Réaction immunologique mettant en évidence l’union des anticorps et des antigènes figurés et permettant le diagnostic de la présence des uns ou des autres.

Introduction

L’agglutinat résulte de la formation d’un réseau où alternent antigène et anticorps. Dans ce type de réaction, l’antigène est particulaire, donc de grandes dimensions. La réaction demande peu d’antigène et très peu d’anticorps. La réaction d’agglutination est ainsi plus sensible mais moins spécifique que la réaction de précipitation, où l’antigène, soluble, est de très petite taille. On l’utilise en microbiologie et en hématologie.

En microbiologie, les antigènes le plus souvent concernés sont les bactéries, les virus, véritables mosaïques antigéniques. Les anticorps mis en jeu (agglutinines) ont été élaborés par l’organisme au contact de l’antigène bactérien ou viral. L’apparition de l’agglutinine témoigne de l’immunisation de l’organisme.

Le pouvoir agglutinant du sérum d’un animal immunisé a été observé par Metchnikov en 1891. Jules Bordet en 1895 a montré que l’addition de sérum d’animal immunisé à une culture microbienne entraîne son agglutination. En 1896, Fernand Widal appliquait cette propriété au diagnostic de la typhoïde*.
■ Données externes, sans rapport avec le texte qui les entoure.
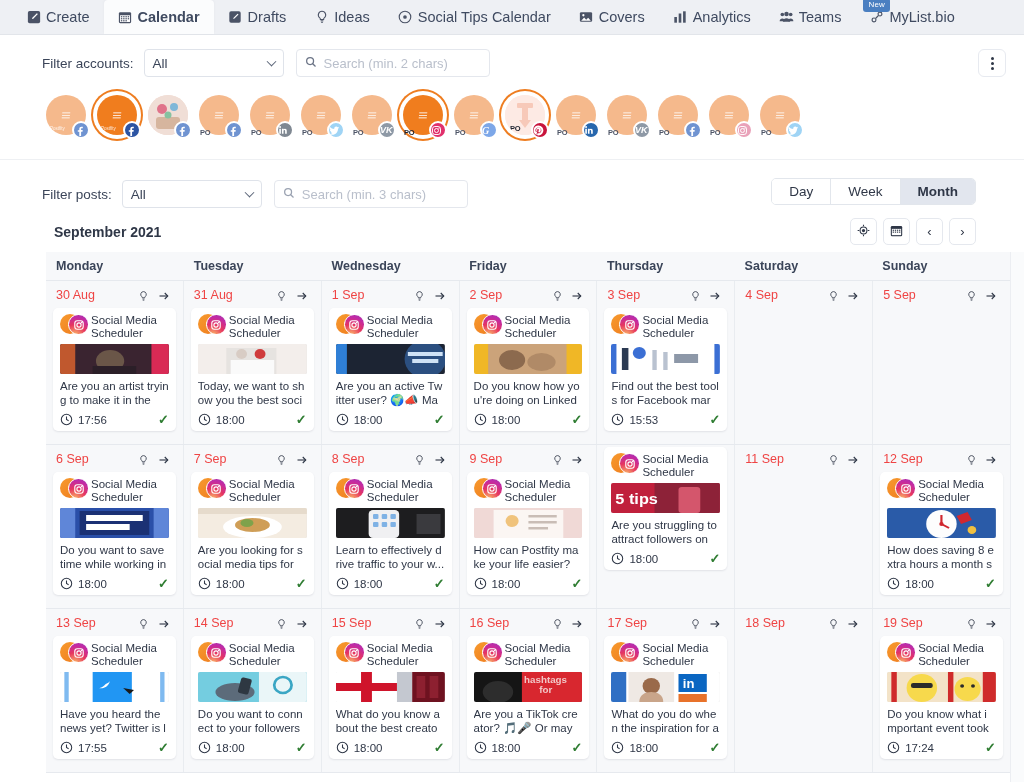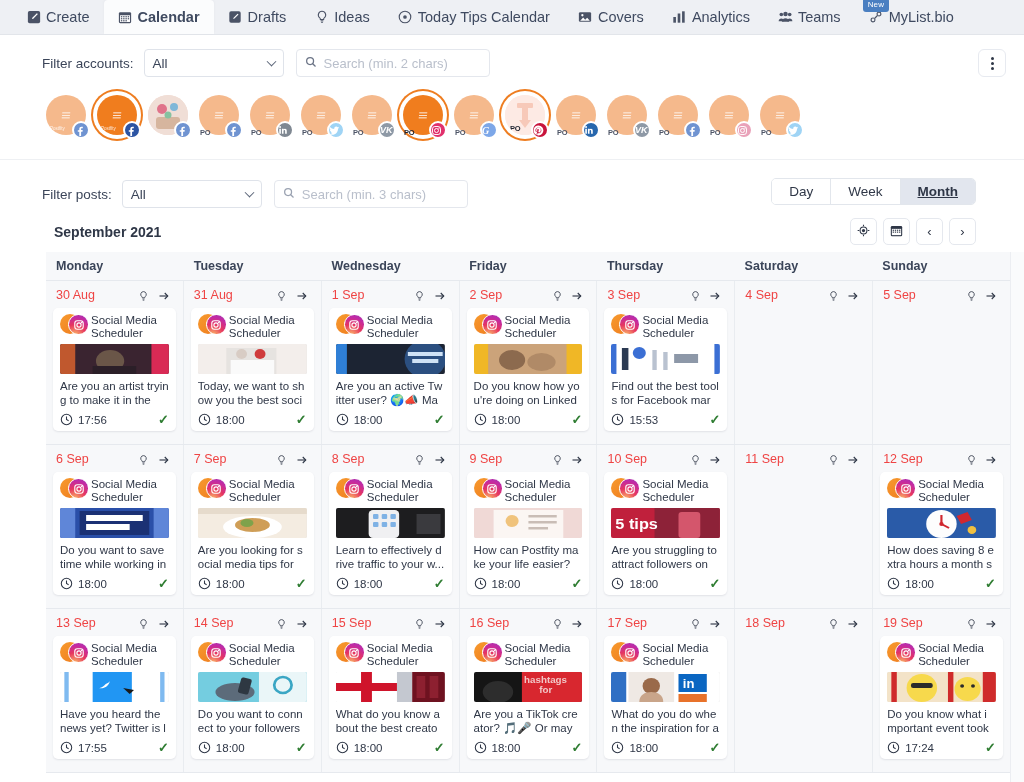"Today Tips Calendar" span { text: Today -> Social }
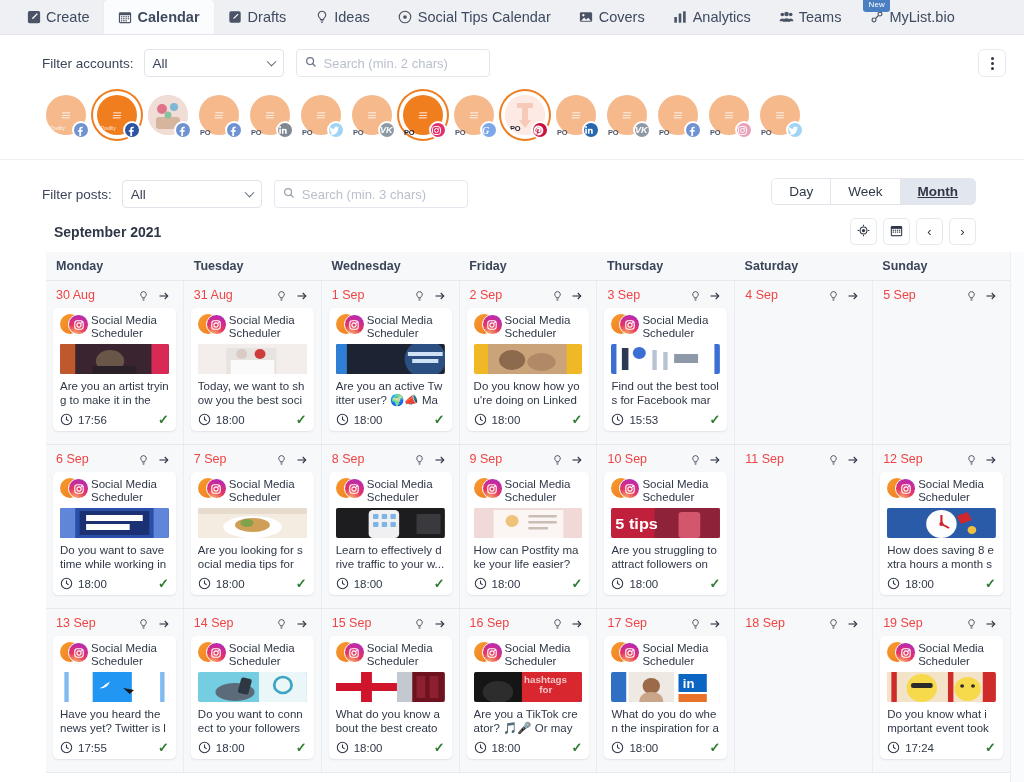"Month" .viewtoggle div.on { text-decoration: underline -> none }
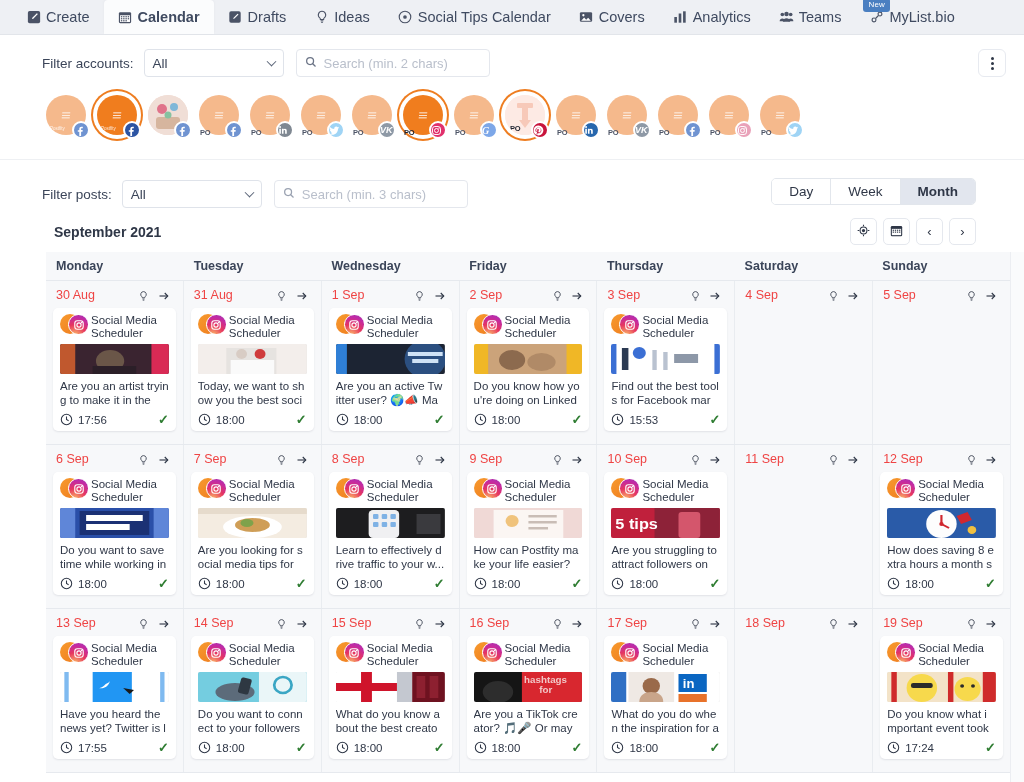"10 Sep" div.dayhdr { html: <div> <span>10 Sep</span> <span></span> <span><svg> <path></path> <rect></rect> <rect></rect> </svg></span> <span><svg> <g> <path></path> <path></path> </g> </svg></span> </div> -> none }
Divers aspects de l’agglutination ont été décrits, car les antigènes microbiens sont multiples et les anticorps spécifiques. L’agglutination O lente, granulaire, peu dissociable, traduit l’union des anticorps aux antigènes situés à la surface des germes. L’agglutination H rapide, nuageuse, dissociable, objective l’union des anticorps aux antigènes flagellaires.

Agglutination directe

Le diagnostic sur lame permet l’identification d’un germe en précisant sa constitution antigénique. On le réalise en ajoutant une parcelle de la culture du germe isolé de l’organisme à une goutte de sérums préparés avec différents antigènes. Dans le sérodiagnostic, à l’inverse, on utilise une suspension bactérienne connue pour rechercher dans le sérum du malade des anticorps et en déterminer le taux. On se sert de cette méthode dans le traitement de plusieurs affections microbiennes. Dans le cas de la fièvre typhoïde, on recherche séparément les agglutinines O et H, dont les taux décrivent au cours de l’évolution une courbe caractéristique et sont toujours supérieurs à ceux qu’obtient la vaccination. Dans la brucellose*, la même méthode est utilisée, mais la présence d’anticorps bloquants (ces anticorps se fixent sur l’antigène sans former de réseau) peut fausser le résultat. De telles difficultés justifient, dans les cas où la formation du complexe anticorps n’est pas visible, l’utilisation d’artifices. Ce sont les méthodes indirectes.

Agglutination indirecte ou conditionnée

On fixe l’antigène sur un support : dans l’hémagglutination, l’antigène est fixé sur une hématie ensuite mise au contact de l’anticorps.

L’adjonction d’anticorps, fluorescents antiglobulines, qui se fixent sur les anticorps du complexe, permet la mise en évidence du couple antigène-anticorps (immofluorescence).

La réaction de fixation du complément détecte la formation du complexe à l’aide d’un 2^e système. Les anticorps bloquants sont détectés par l’addition d’anticorps antiglobulines, qui établissent des ponts entre les complexes déjà formés mais non agglutinants.

En virologie, on utilise pour le diagnostic l’inhibition de l’hémagglutination : certains virus agglutinent les hématies de différentes espèces animales. Cette réaction est inhibée par le sérum des malades, ce qui permet un test diagnostique.

En immunohématologie, la réaction d’agglutination est utilisée dans l’étude des systèmes ABO et rhésus (groupes sanguins) [v. sang]. Les hématies sont agglutinées lorsque sont mélangés un sérum contenant une agglutinine et des globules rouges porteurs de l’agglutinogène correspondant.